Durante años fui usuario intenso de Plex, pero hace tiempo que no abría la app. Me enfrenté a la tarea de encontrar mi antigua biblioteca, recordar usuario y contraseña de Plex, y volver a configurar todo tal como estaba. Afortunadamente, mis archivos de cine y televisión seguían en mi PC principal, listos para usarse.
Google Password Manager recordó mis datos de inicio de sesión de Plex, así que fue cuestión de descargar el cliente del servidor para Windows y cruzar los dedos. En Windows y macOS, la mayor parte de las operaciones se gestionan desde una pestaña del navegador, y estuve unos minutos esperando hasta que apareció un error de autenticación. Tras un reinicio rápido, ya estaba funcionando de nuevo.

Es comprensible que Plex no recordara mis ajustes de biblioteca de la última sesión (probablemente en otro PC), así que tuve que indicar de nuevo las carpetas relevantes en mi sistema. Una vez hecho esto, el escaneo tardó menos de lo esperado y mis películas y series aparecieron listas para acceder.
Había un buen puñado de favoritos que no había visto en años, sin anuncios y sin suscripciones, disponibles en cualquier dispositivo en cualquier habitación; puedes continuar viendo justo donde lo dejaste al cambiar de dispositivo. Volver a ponerlo en marcha fue, afortunadamente, muy sencillo.
Plex frente al resto

Ahora me siento más cómodo con mi configuración centrada en Plex, pero hay pros y contras. Necesitas tener tu propia colección de medios, y comprar un DVD o Blu-ray a veces puede costar lo mismo que un mes de Netflix, por lo que no siempre sale a menor costo, dependiendo de cuánto contenido nuevo quieras ver. Muchos programas creados para streaming no estarán disponibles en formato físico, aunque algunos sí (incluyendo Severance y Stranger Things).
Lo que Plex protege es que programas o películas no desaparezcan de tiendas digitales o plataformas de streaming de la noche a la mañana. Una vez que lo has comprado, lo tienes para siempre. Todas las grandes plataformas de streaming rotan su catálogo cada mes, pero eso no es algo con lo que tengas que lidiar si usas Plex.

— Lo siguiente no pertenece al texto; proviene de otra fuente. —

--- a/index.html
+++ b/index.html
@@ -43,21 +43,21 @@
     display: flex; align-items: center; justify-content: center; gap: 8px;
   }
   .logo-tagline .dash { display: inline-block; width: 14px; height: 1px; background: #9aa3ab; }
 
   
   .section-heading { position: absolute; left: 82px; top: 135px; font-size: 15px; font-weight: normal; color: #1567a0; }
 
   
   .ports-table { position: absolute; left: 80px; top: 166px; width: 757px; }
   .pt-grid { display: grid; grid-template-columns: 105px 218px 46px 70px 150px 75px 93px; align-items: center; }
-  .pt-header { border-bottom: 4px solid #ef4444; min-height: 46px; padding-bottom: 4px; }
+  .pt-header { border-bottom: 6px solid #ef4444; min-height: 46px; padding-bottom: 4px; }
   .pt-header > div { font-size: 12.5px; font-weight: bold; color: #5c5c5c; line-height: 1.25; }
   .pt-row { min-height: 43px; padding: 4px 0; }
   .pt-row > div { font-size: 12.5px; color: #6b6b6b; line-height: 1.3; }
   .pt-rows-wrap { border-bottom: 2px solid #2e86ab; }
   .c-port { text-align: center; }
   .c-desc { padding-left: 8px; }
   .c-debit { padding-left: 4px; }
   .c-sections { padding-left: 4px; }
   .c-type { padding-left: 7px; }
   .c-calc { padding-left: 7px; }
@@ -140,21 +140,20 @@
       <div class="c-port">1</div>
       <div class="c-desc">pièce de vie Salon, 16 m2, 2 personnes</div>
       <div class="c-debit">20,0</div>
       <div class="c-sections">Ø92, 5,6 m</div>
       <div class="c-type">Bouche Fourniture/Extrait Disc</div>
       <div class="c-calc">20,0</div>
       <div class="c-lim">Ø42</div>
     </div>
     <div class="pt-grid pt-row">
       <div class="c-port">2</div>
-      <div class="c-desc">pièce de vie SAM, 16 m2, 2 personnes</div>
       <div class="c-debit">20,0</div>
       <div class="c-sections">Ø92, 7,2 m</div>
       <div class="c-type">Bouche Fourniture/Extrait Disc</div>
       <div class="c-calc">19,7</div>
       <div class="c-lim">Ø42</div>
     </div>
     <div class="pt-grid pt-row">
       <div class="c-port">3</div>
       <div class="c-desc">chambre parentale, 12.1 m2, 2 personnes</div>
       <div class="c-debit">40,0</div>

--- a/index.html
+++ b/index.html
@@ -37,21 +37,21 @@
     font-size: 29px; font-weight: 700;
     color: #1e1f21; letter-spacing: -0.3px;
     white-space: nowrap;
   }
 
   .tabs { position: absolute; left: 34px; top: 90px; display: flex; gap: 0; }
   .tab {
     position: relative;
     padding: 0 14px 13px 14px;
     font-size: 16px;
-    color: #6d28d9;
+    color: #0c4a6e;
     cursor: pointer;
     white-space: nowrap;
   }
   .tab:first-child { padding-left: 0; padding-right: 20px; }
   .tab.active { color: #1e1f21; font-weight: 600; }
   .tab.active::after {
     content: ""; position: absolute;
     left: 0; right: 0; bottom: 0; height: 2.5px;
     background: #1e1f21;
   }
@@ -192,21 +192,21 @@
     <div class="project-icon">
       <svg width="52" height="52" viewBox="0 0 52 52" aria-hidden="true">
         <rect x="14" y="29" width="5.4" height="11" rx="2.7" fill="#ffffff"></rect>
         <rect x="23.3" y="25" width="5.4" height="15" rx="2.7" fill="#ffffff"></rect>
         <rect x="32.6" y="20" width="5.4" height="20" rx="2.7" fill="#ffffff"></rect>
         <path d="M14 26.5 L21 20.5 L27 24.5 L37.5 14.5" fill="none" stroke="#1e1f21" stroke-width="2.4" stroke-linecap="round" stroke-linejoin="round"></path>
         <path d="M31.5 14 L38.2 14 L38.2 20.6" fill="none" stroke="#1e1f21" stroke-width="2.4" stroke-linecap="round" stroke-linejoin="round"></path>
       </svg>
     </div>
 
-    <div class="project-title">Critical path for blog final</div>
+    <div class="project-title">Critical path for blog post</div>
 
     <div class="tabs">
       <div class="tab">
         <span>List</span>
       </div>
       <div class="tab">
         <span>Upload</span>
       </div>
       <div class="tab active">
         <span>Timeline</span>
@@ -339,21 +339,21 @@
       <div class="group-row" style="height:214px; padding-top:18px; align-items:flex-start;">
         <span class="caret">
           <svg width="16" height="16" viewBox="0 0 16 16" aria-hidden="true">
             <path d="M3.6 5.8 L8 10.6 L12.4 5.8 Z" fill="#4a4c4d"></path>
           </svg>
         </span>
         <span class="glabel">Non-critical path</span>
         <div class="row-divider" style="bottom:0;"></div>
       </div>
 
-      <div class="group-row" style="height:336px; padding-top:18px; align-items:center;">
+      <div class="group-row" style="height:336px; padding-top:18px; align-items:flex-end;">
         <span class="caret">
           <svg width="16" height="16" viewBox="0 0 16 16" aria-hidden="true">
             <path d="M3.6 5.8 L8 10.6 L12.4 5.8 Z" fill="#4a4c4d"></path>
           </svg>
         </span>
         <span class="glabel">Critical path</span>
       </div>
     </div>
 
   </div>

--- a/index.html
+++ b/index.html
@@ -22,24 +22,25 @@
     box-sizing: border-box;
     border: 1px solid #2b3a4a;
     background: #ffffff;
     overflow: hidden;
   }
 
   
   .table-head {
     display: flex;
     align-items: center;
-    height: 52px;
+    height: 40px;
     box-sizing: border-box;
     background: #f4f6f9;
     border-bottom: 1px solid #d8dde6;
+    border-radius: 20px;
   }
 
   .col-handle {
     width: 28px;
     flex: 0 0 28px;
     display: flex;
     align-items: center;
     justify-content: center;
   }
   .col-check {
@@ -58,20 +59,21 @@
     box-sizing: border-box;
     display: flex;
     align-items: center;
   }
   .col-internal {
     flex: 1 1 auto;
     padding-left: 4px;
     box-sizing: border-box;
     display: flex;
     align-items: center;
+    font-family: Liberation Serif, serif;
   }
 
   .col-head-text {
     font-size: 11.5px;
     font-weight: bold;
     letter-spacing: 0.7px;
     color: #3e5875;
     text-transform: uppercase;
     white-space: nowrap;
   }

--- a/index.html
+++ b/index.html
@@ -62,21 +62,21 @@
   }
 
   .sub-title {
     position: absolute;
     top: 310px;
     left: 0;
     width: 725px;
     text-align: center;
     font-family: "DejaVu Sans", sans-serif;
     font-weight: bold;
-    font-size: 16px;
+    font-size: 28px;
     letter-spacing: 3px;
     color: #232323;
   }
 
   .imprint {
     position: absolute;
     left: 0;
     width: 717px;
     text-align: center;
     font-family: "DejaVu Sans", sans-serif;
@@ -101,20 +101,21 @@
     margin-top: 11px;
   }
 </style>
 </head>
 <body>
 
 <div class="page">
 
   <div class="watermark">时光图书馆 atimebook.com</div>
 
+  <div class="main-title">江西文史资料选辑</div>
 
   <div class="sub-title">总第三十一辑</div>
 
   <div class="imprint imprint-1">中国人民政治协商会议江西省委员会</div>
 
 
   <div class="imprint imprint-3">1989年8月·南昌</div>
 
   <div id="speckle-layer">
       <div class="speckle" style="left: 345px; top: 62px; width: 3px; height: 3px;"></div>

Otra gran ventaja es la personalización: puedes cambiar las miniaturas de las fichas de la biblioteca o ajustar el umbral a partir del cual una película permanece en la fila de “continuar viendo”. Plex te permite personalizar tu experiencia de visualización de múltiples maneras. Es una biblioteca que realmente tienes bajo control.
No es para todos, y poner Plex en marcha desde cero requiere más tiempo y esfuerzo que volver a él. Debes hacer más trabajo de organización y etiquetado de medios cuando empiezas para que todo quede bien. Sin embargo, tras haberlo dejado de lado durante años, ahora agradezco haberlo recuperado en medio del aumento de precios y la volatilidad de catálogos que traen las grandes apps de streaming.